▶ EXERCISE INSTRUCTIONS
Where the word "bold" appears in a line below, copy the whole line.

*** Opening DATA FOR THIS TASK ***

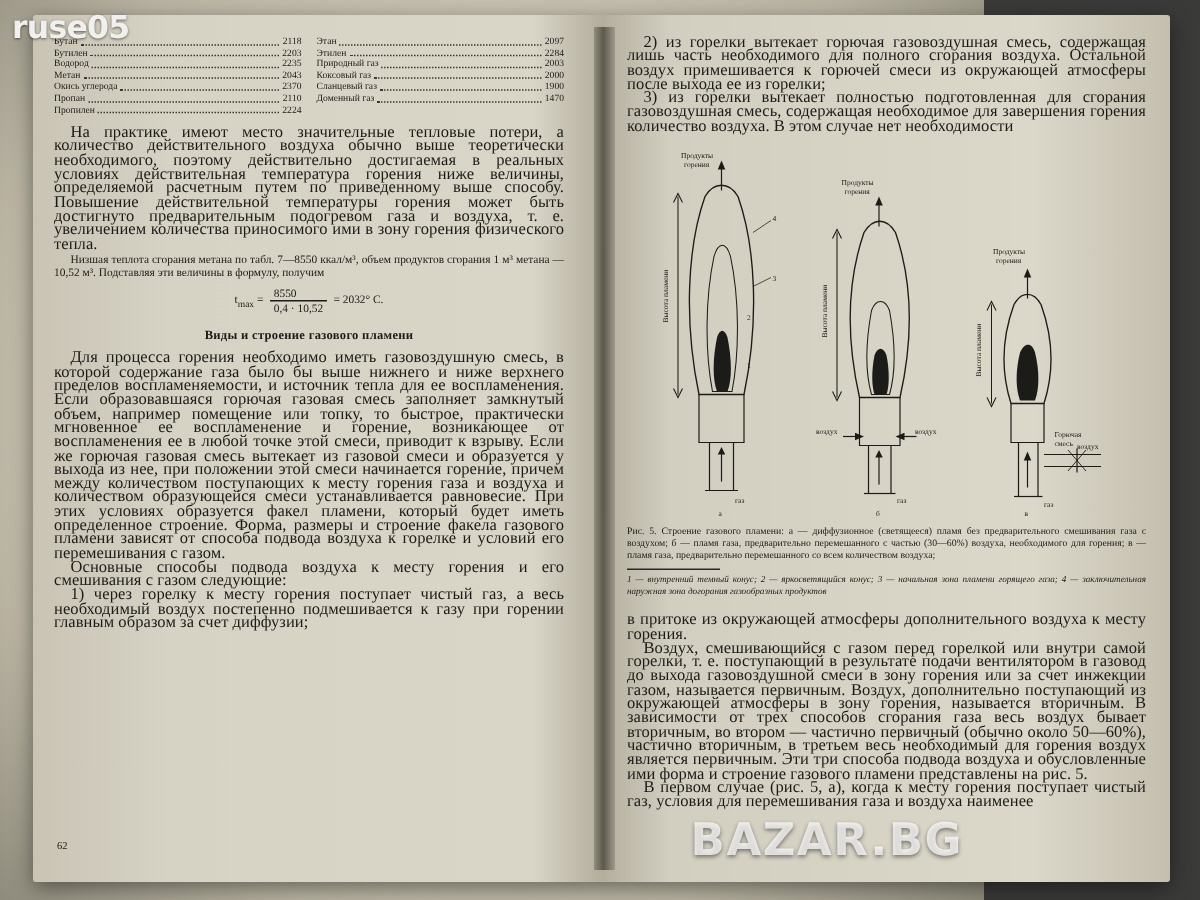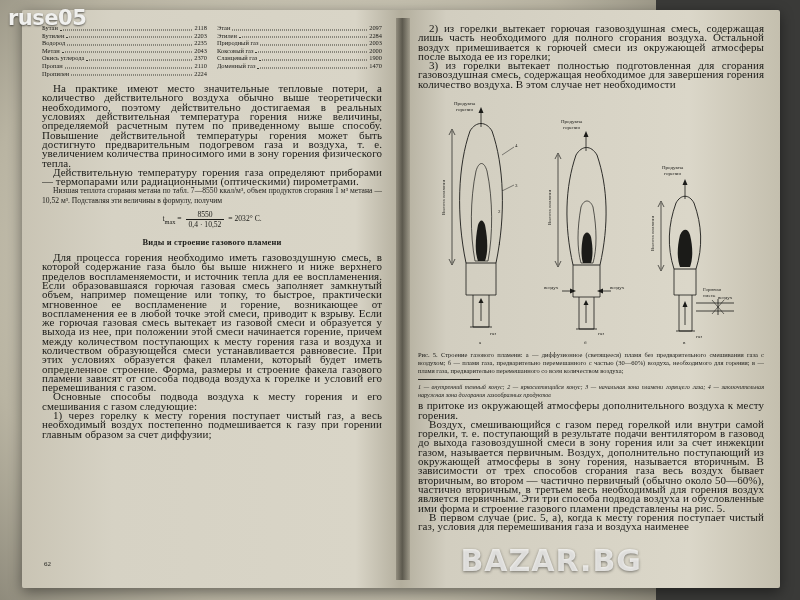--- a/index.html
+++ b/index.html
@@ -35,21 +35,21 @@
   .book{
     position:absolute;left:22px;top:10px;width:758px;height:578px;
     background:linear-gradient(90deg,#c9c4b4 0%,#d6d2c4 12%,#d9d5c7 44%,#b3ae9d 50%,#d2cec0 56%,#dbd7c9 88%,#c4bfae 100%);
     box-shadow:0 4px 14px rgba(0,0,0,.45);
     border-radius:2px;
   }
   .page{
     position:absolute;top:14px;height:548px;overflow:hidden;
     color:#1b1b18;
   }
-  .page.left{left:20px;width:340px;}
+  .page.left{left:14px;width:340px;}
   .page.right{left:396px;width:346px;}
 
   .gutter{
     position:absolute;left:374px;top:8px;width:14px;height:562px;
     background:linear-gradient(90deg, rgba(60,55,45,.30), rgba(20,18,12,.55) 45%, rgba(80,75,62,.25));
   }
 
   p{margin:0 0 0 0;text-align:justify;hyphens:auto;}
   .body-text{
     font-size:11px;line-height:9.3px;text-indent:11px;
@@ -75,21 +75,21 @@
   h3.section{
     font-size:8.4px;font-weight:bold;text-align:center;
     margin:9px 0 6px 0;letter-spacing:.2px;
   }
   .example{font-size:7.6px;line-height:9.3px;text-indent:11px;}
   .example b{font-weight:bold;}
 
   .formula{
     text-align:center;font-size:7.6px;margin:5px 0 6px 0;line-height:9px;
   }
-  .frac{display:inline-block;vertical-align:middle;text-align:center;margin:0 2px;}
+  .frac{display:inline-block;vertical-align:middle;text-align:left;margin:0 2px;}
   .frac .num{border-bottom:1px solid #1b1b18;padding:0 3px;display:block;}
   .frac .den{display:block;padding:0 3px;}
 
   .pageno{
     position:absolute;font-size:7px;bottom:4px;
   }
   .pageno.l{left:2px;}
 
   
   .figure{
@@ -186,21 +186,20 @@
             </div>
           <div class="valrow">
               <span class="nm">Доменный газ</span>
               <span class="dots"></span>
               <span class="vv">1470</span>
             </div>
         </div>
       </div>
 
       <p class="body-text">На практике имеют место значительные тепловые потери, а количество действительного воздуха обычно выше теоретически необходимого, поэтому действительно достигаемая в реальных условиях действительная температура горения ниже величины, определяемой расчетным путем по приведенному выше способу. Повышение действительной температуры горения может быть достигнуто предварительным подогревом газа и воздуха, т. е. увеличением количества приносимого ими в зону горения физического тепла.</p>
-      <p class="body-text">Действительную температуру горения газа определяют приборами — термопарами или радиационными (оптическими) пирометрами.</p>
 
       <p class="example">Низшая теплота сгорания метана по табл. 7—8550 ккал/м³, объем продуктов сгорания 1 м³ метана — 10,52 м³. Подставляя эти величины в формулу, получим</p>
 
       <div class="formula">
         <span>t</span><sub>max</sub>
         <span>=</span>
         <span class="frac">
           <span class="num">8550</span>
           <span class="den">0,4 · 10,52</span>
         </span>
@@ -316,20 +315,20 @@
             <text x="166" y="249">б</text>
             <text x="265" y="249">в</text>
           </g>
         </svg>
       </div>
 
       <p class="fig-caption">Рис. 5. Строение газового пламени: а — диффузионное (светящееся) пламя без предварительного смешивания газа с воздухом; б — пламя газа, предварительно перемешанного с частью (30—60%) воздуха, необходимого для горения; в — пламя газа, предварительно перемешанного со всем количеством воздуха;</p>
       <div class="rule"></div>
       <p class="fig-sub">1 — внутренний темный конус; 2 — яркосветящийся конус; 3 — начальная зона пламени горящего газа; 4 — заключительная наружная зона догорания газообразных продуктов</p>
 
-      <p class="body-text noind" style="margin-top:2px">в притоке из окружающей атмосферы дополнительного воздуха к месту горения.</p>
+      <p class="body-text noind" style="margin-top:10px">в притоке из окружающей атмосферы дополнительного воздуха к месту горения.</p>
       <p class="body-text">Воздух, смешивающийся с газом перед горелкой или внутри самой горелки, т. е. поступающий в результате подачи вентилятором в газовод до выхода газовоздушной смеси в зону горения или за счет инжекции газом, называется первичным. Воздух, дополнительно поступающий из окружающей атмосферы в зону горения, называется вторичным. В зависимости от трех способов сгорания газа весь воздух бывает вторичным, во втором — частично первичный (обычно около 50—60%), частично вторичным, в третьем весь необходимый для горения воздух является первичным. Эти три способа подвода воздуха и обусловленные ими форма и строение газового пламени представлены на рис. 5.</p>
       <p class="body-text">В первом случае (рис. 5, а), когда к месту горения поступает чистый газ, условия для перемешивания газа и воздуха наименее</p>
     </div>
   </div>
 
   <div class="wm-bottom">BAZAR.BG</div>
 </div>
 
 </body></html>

*** Closing DATA FOR THIS TASK ***
*** Opening DATA FOR THIS TASK ***

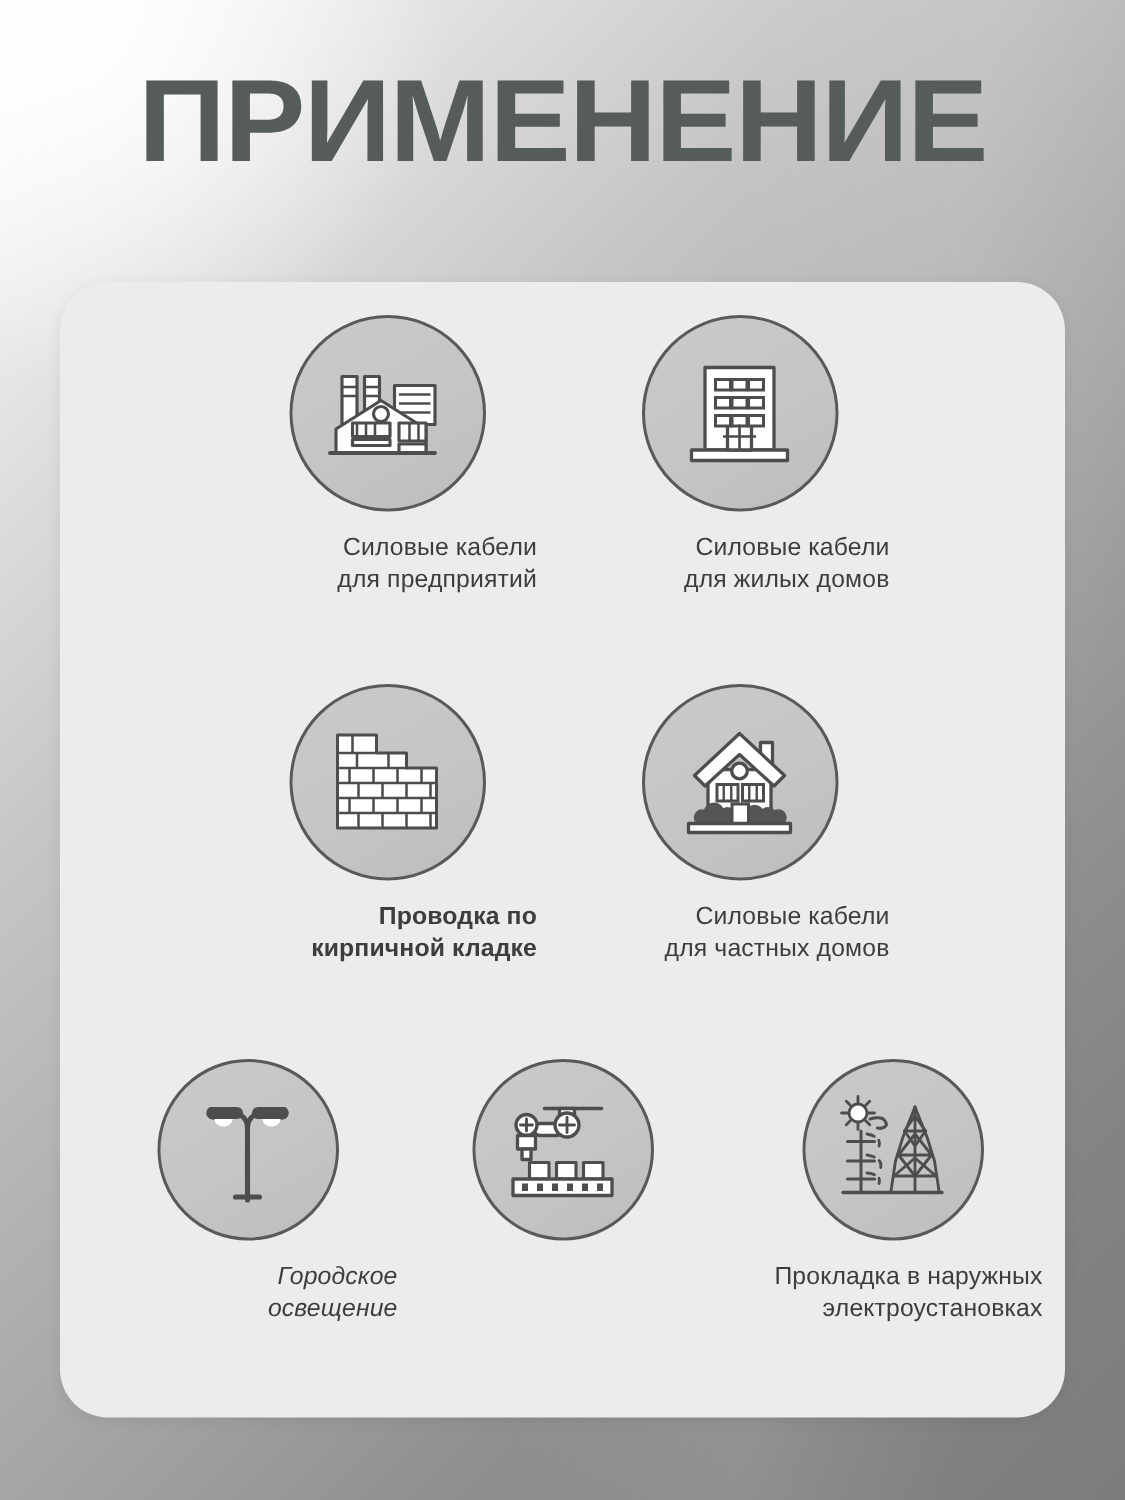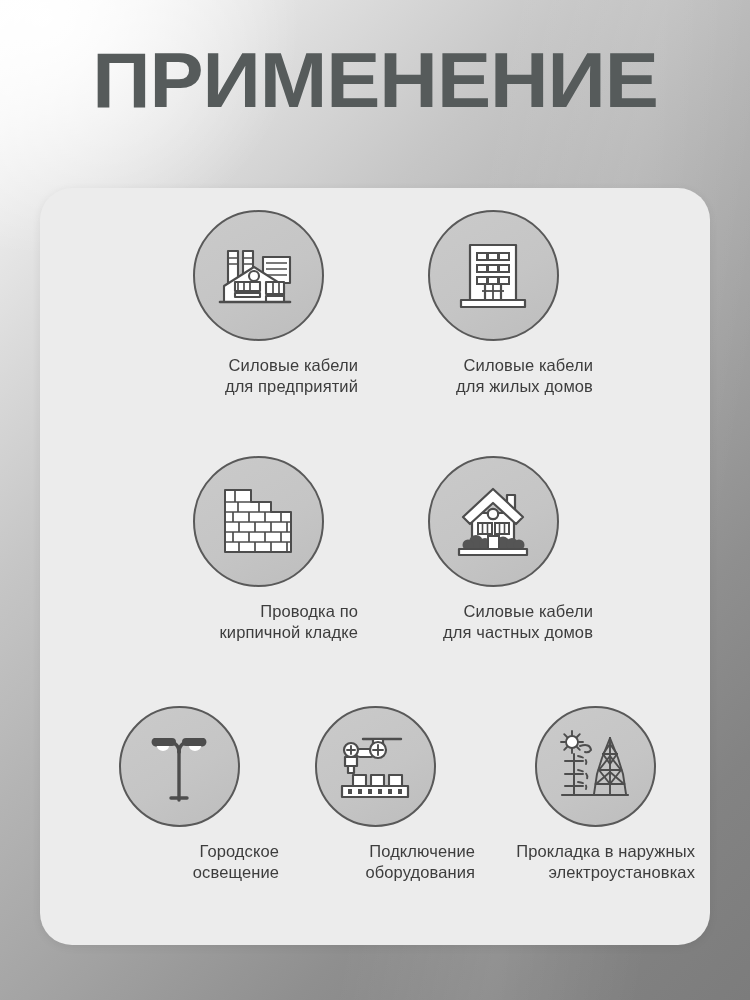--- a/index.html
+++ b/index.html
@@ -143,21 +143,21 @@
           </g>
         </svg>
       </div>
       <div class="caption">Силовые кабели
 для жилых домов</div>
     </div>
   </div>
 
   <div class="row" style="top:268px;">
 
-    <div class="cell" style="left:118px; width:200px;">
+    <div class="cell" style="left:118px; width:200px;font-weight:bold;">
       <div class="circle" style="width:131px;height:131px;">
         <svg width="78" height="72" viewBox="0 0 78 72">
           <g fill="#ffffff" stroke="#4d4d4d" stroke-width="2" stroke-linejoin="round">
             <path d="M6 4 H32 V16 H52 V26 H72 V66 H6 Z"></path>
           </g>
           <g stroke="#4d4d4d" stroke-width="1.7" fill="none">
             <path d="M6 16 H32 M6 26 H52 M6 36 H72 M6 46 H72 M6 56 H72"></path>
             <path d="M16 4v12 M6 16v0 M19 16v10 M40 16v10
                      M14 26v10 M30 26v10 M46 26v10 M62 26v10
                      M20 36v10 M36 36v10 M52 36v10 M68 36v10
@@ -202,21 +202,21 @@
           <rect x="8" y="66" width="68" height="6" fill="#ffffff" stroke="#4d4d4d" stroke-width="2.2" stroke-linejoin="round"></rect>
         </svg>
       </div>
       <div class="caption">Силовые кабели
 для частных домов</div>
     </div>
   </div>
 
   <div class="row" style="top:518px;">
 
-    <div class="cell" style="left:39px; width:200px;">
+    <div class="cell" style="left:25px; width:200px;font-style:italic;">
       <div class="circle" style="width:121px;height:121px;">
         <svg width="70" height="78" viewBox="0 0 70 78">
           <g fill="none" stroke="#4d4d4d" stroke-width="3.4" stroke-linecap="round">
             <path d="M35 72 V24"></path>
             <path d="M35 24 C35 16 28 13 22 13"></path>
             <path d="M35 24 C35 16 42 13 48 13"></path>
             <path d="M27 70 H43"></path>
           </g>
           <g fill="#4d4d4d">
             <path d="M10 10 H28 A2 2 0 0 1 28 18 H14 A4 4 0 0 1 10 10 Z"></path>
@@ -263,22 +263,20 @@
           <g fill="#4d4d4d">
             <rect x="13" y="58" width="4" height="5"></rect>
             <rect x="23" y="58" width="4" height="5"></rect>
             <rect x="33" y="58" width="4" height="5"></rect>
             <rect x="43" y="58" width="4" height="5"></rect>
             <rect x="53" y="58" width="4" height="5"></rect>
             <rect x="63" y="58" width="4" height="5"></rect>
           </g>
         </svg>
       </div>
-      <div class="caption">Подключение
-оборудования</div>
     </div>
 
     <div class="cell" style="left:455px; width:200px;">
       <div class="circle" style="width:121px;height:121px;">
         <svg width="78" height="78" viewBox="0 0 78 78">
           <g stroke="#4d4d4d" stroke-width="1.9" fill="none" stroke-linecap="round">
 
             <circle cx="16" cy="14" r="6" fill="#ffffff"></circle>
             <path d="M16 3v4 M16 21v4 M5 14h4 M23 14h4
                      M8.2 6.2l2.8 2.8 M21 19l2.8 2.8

*** Closing DATA FOR THIS TASK ***
*** Opening DATA FOR THIS TASK ***

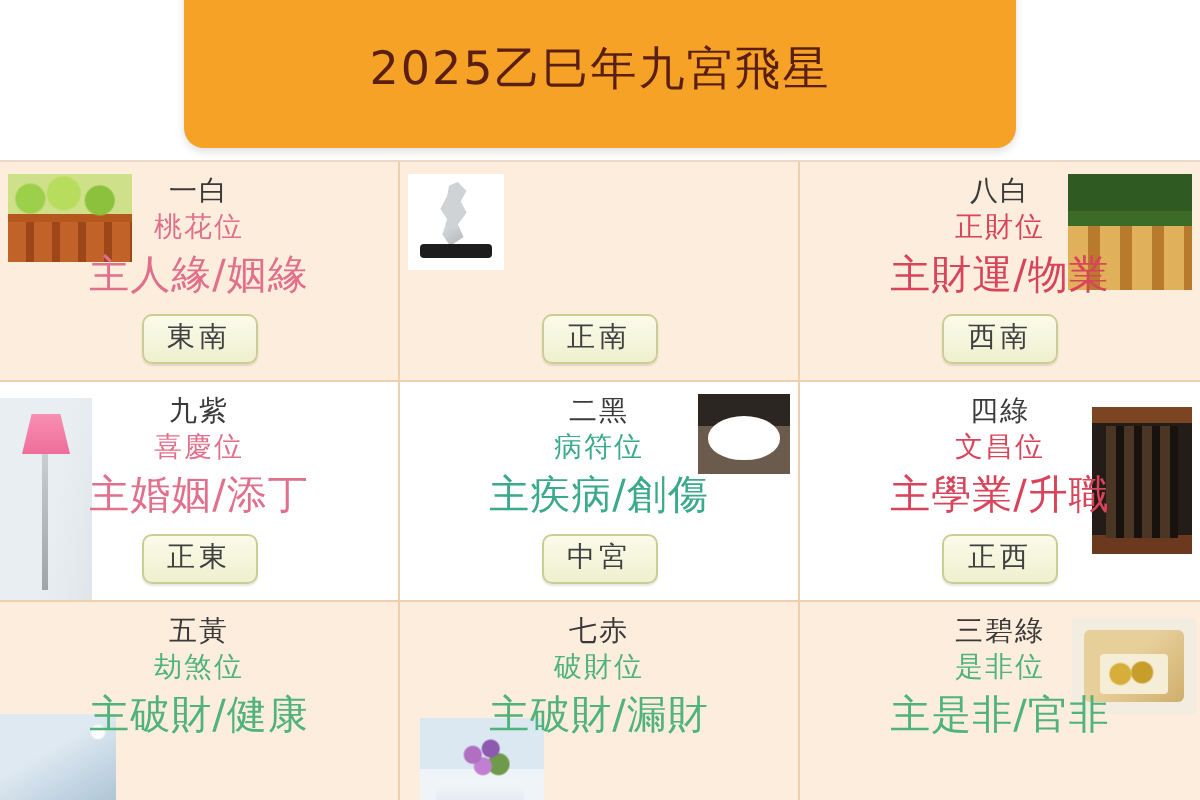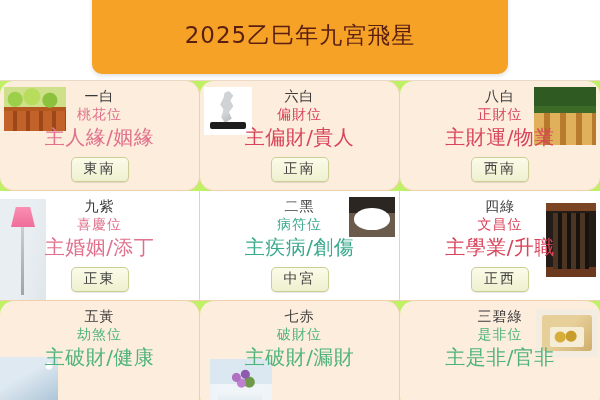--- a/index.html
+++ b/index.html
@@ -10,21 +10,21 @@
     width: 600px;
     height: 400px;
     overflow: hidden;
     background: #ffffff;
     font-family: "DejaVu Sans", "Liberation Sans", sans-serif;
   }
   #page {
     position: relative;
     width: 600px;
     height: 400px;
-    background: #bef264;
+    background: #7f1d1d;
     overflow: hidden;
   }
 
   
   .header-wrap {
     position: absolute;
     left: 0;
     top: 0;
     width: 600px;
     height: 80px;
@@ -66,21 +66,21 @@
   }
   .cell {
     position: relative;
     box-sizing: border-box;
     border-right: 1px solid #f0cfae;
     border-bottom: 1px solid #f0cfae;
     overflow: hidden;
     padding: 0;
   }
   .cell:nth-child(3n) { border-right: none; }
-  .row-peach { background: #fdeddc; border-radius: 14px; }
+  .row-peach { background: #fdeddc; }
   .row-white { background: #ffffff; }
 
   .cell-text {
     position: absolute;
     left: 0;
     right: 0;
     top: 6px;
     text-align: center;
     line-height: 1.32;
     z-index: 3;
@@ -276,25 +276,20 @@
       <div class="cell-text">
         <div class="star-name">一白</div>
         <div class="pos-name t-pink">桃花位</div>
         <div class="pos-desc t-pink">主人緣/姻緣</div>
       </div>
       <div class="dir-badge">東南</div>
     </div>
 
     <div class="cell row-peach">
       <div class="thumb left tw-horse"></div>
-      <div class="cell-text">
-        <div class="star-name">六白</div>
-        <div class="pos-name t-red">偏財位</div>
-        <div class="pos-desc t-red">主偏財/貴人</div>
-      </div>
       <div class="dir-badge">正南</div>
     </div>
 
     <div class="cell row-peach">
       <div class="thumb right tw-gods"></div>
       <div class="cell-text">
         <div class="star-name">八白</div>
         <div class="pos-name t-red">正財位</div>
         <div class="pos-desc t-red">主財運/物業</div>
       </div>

*** Closing DATA FOR THIS TASK ***

▶ EXERCISE ANSWER
     font-size:8.4px;font-weight:bold;text-align:center;
   .example b{font-weight:bold;}
+    <div class="cell" style="left:118px; width:200px;font-weight:bold;">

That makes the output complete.